Wednesday, May 13, 2020

Edgewater


"Growing up in Edgewater, I was always aware of Lake Michigan's presence, whether it was the roar of the whitecaps from a blustery north wind or the smell of dead alewives rotting on the beach." John Laue 



                          Dorreen Carey with whitecaps and Chicago skyline in background
John Laue asked my advice on expanding the oral history of Edgewater, located near Lake Michigan just east of Gary’s Miller district in Porter County, that I had published in “Tales of Lake Michigan” Steel Shavings (volume 28, 1998).  He had written then that his family had moved there from Chicago in 1951 when he was six and that their log cabin was in a wooded area at the bottom of a large sand dune at the end of one-block-long Oak Place. In a new essay he wrote:

  The Edgewater community was a great place to grow up.  There were lots of Baby Boomer kids to play with, and wonderful places to explore.  Like most children of that era, we were able to leave our homes right after breakfast and not return until dinnertime during the summer.

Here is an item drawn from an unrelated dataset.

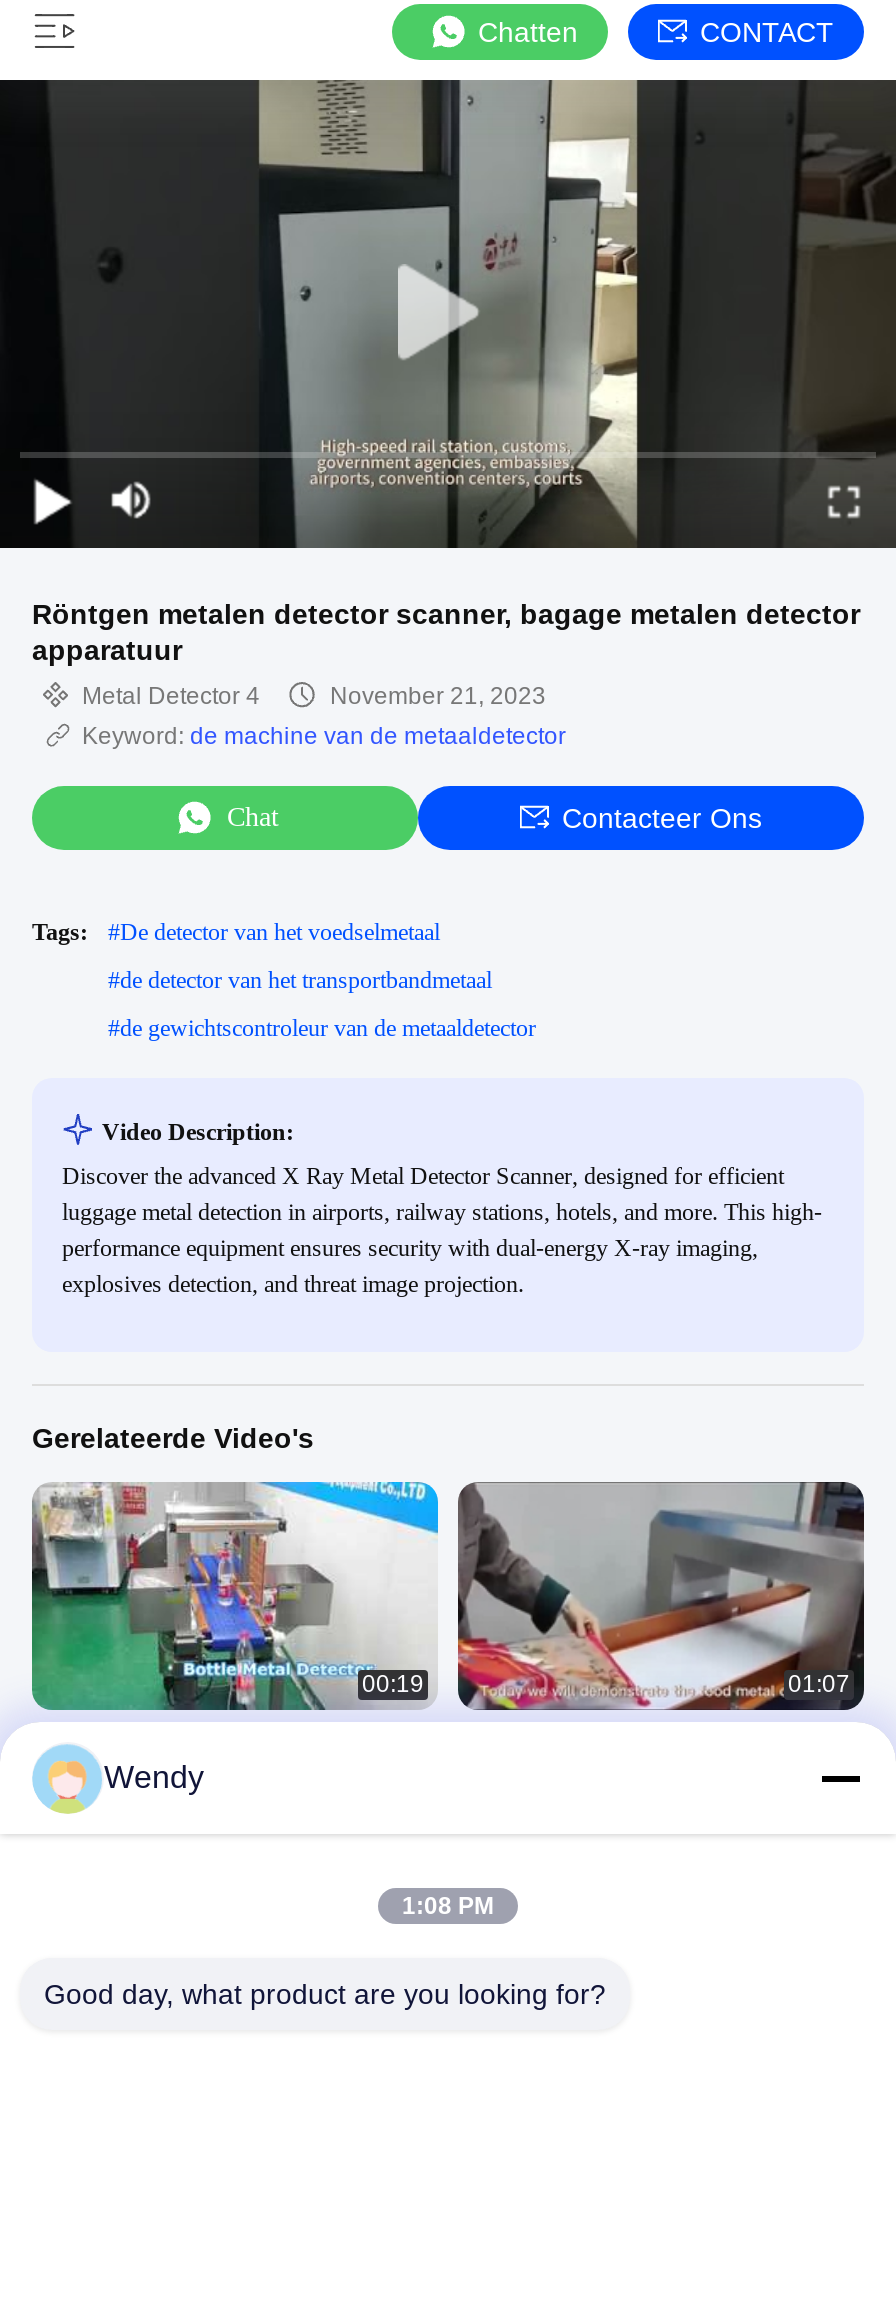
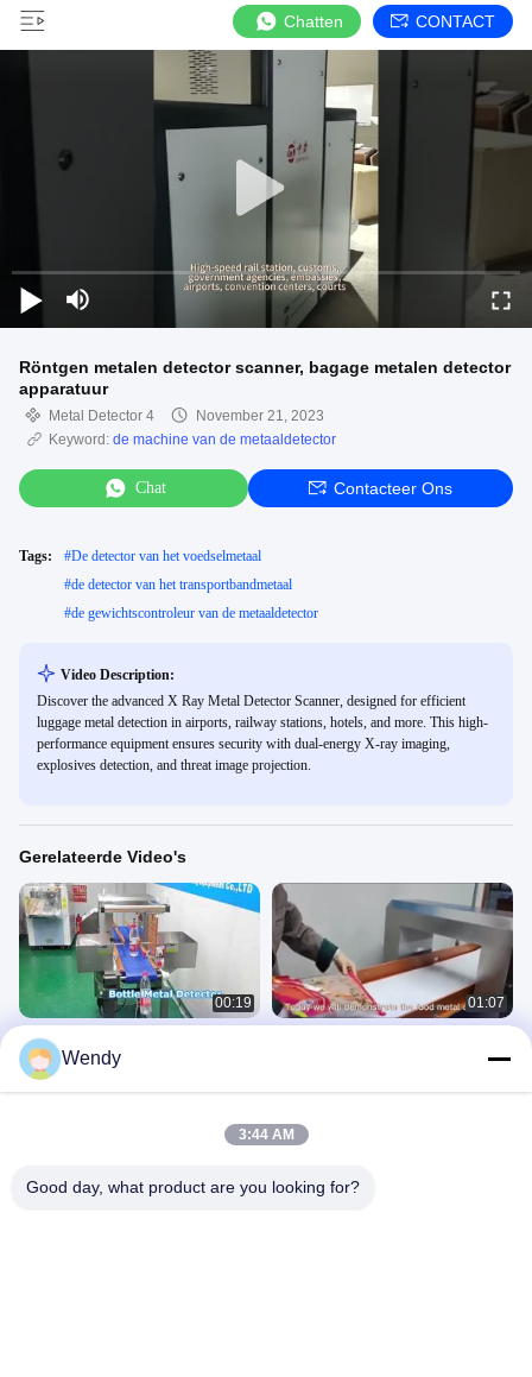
[402,1892,494,1920] 1:08 PM -> [238,1126,294,1143] 3:44 AM

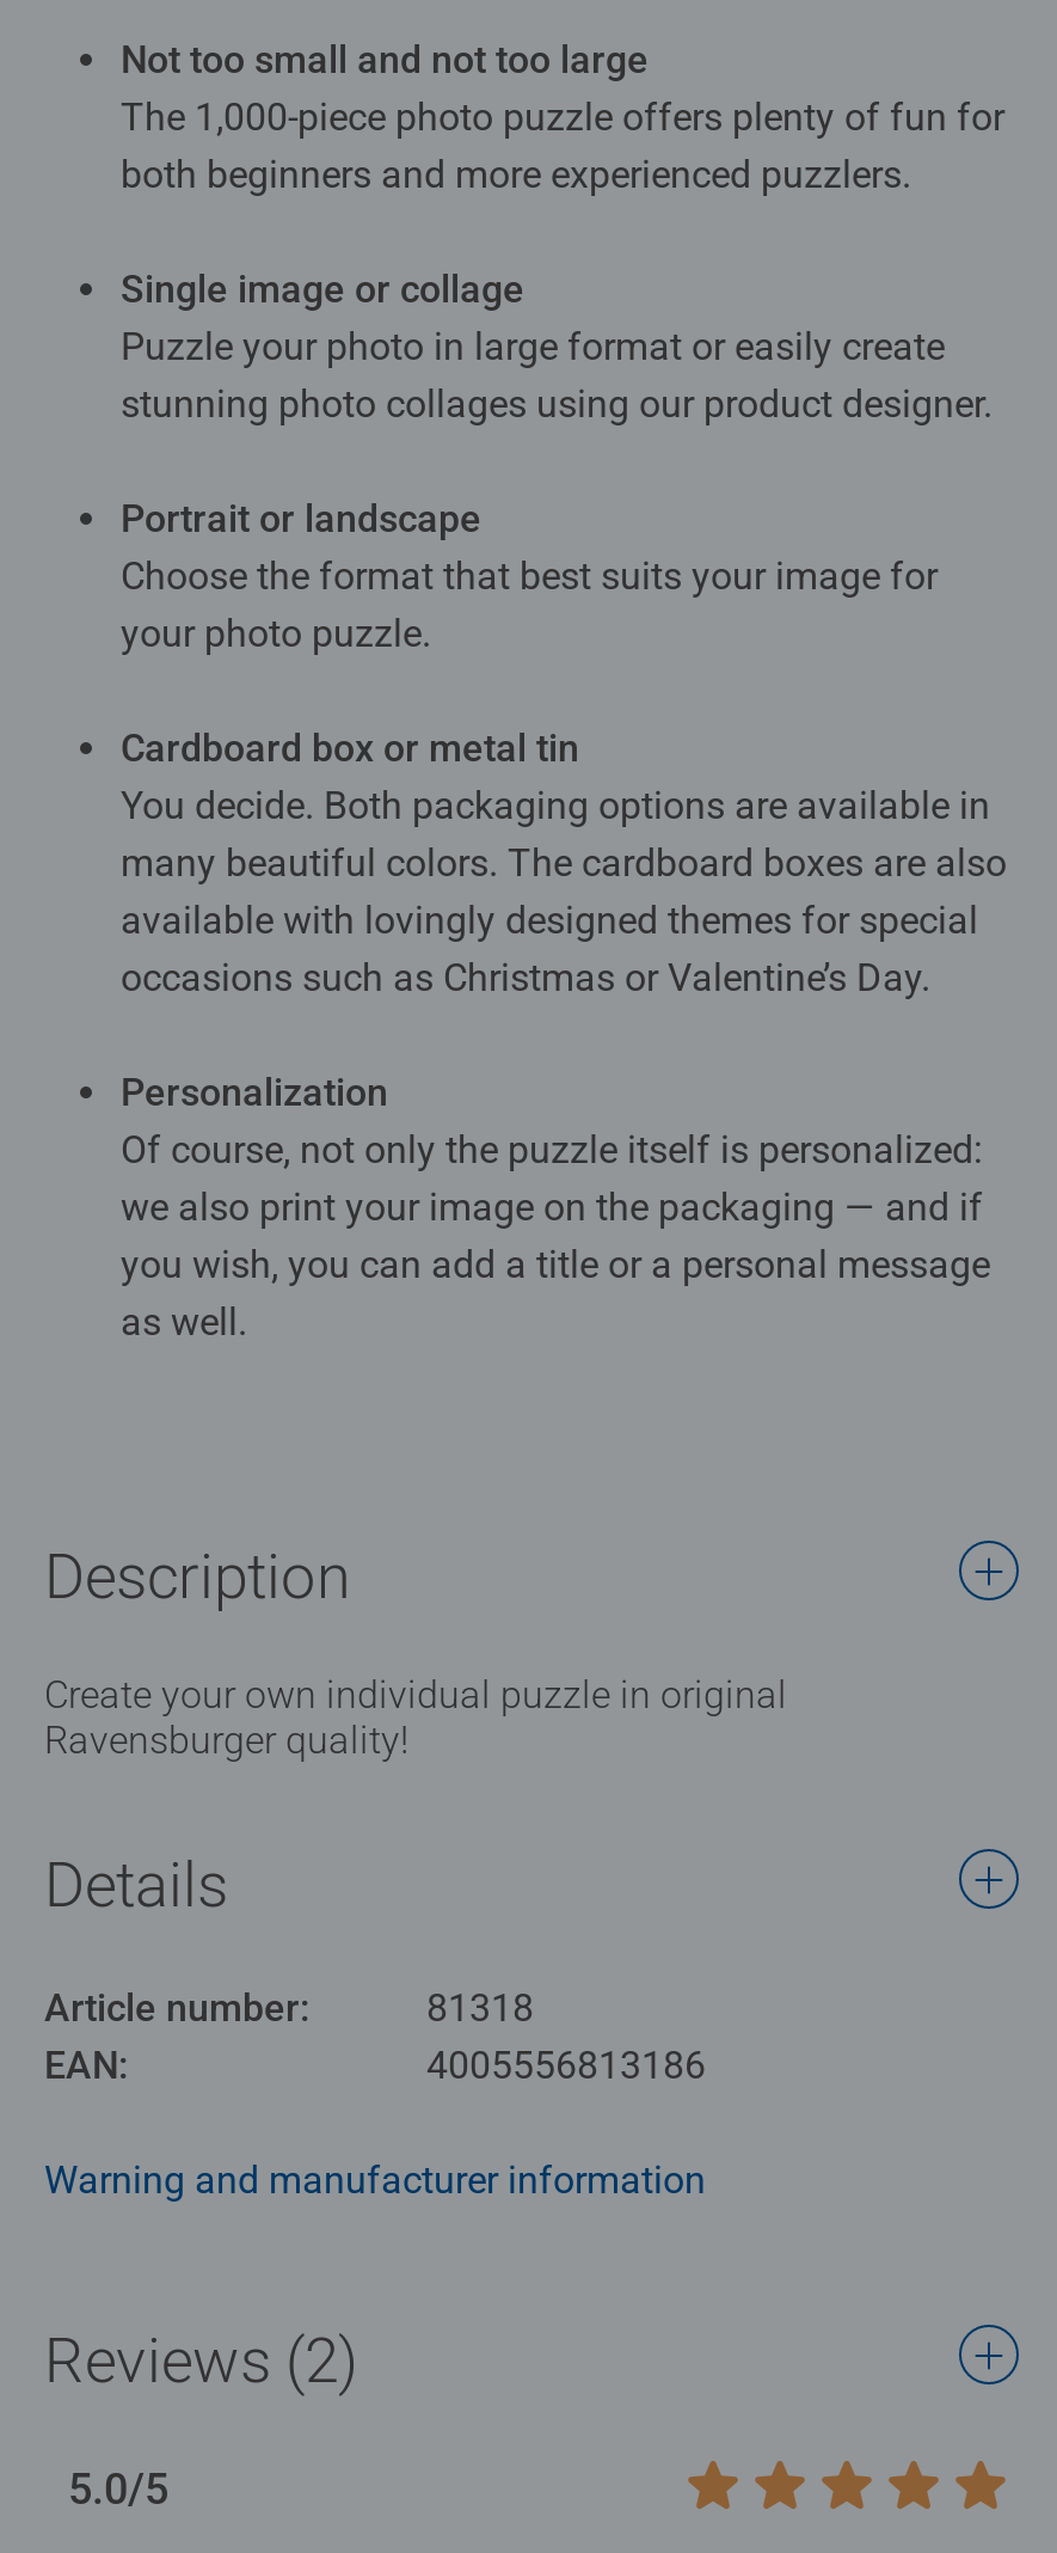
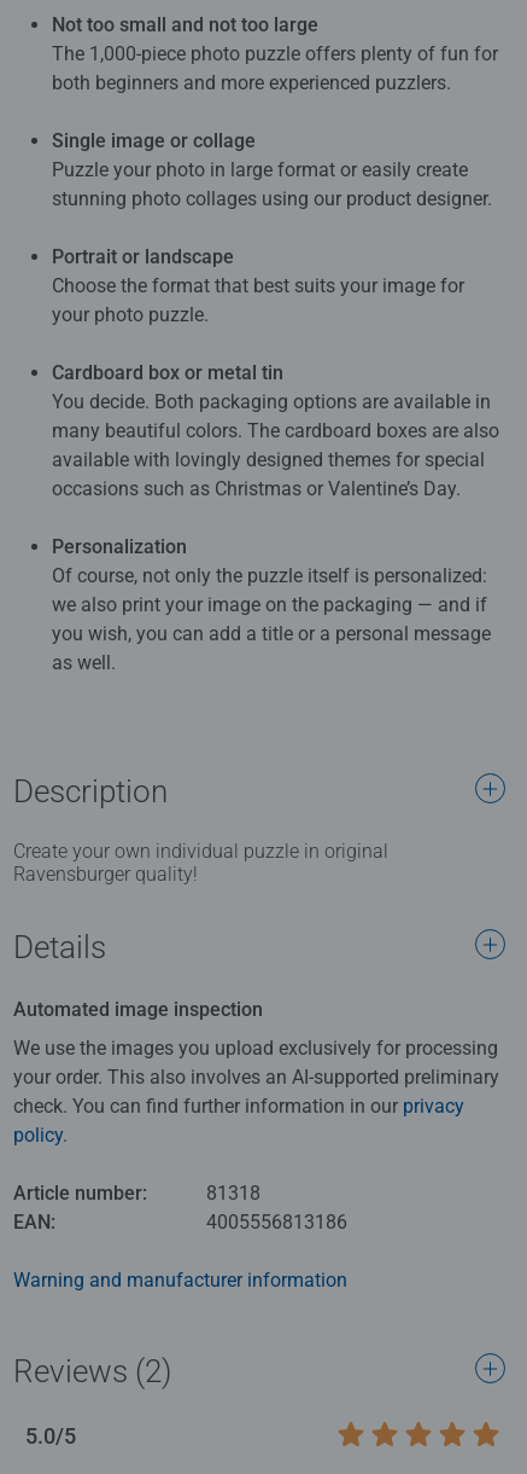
none -> [13,998,499,1147] Automated image inspection | We use the images you upload exclusively for processing | your order. This also involves an AI-supported preliminary | check. You can find further information in our privacy | policy.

We spent hours playing in the woods, wetlands, sand dunes, and white sand beaches along the Lake Michigan shoreline.   We built forts in the woods, played baseball and football in the sand, and swam in the lake. 

    My friends and I learned how to adapt our sports activities to our unique dunes environment.  For example, we played hours and hours of baseball on a field of sand where we quickly learned how to hit a baseball in the air instead of on the ground.  A ground ball, on matter how hard it was hit, would only travel a few feet in the soft sand.  So we learned how to hit line drives, fly balls and pop-ups…any ball hit in the air was better than hitting it on the ground.     In the fall, we played tackle football on the top of a nearby sand dune.  Even though I was very small and skinny (5’6”, 125 lbs.), I never got hurt playing tackle football.  We need shoulder pads or any other equipment because the soft sand provided a nice cushion for tackling.  As one of the smaller and quicker kids on the field, I usually ran my way out of trouble, but I remember one time someone hitting me so hard at the line of scrimmage that I was thrown into the air and fell to the ground with a thud.  Except for some sand in my mouth and some wounded pride, I wasn’t hurt at all, and I don’t remember anyone else ever getting seriously injured either.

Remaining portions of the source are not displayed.